For each set of measurements, a unique random order of parts should be used, with all measurement data hidden from appraisers. Knowledge of other appraisers’ results, or their own previous measurement of a part, can directly or indirectly influence an appraiser’s performance; hidden measurement data prevents such influence. For the same reason, appraisers should be instructed not to discuss their measurement results, techniques, or other aspects during the study. After completion of the study, such discussion may be valuable input to improvement efforts; during the study, it only serves to reduce confidence in the validity of the results.
Modifications can be made to the standard measurement sequence described above to increase the efficiency of the study. Accommodations can be made for appraisers’ non-overlapping work schedules, for example, by recording each appraiser’s entire data set (10 parts x 3 iterations = 30 measurements) without intervening measurements by other appraisers. Another example is an adaptation to fewer than 10 parts being available at one time. In this situation, the previously described “round-robin” process is followed for the available parts. When additional parts become available, the process is repeated until the data set is complete.
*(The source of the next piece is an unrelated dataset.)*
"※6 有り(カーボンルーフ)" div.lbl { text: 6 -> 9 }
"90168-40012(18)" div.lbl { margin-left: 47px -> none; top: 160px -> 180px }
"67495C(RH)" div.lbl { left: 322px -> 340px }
A typical GRR data collection sheet is shown in Exhibit 4. This form also includes several computations that will be used as inputs to the GRR calculations and graphical analysis.
Graphical analysis of results is an important forerunner of numerical analysis. It can be used to screen for anomalies in the data that indicate special-cause variation, data-collection errors, or other defect in the study. Quickly identifying such anomalies can prevent effort from being wasted analyzing and acting on defective data. Some example tools are introduced below, with limited discussion. More information and additional tools can be found in the references or other sources.
The average of each appraiser’s measurements is plotted for each part in the study on an average chart to assess between-appraiser consistency and discrimination capability of the measurement system. A “stacked” or “unstacked” format can be used, as shown in Exhibit 5.
Exhibit 5: Average Charts
Similarly, a range chart, displaying the range of each appraiser’s measurements for each part, in stacked or unstacked format, as shown in Exhibit 6, can be used to assess the measurement system’s consistency between appraisers.
Exhibit 6: Range Charts
Consistency between appraisers can also be assessed with X-Y comparison plots. The average of each appraiser’s measurements for each part are plotted against those of each other appraiser. Identical measurements would yield a 45° line through the origin. An example of X-Y comparisons of three appraisers displayed in a single diagram is presented in Exhibit 7.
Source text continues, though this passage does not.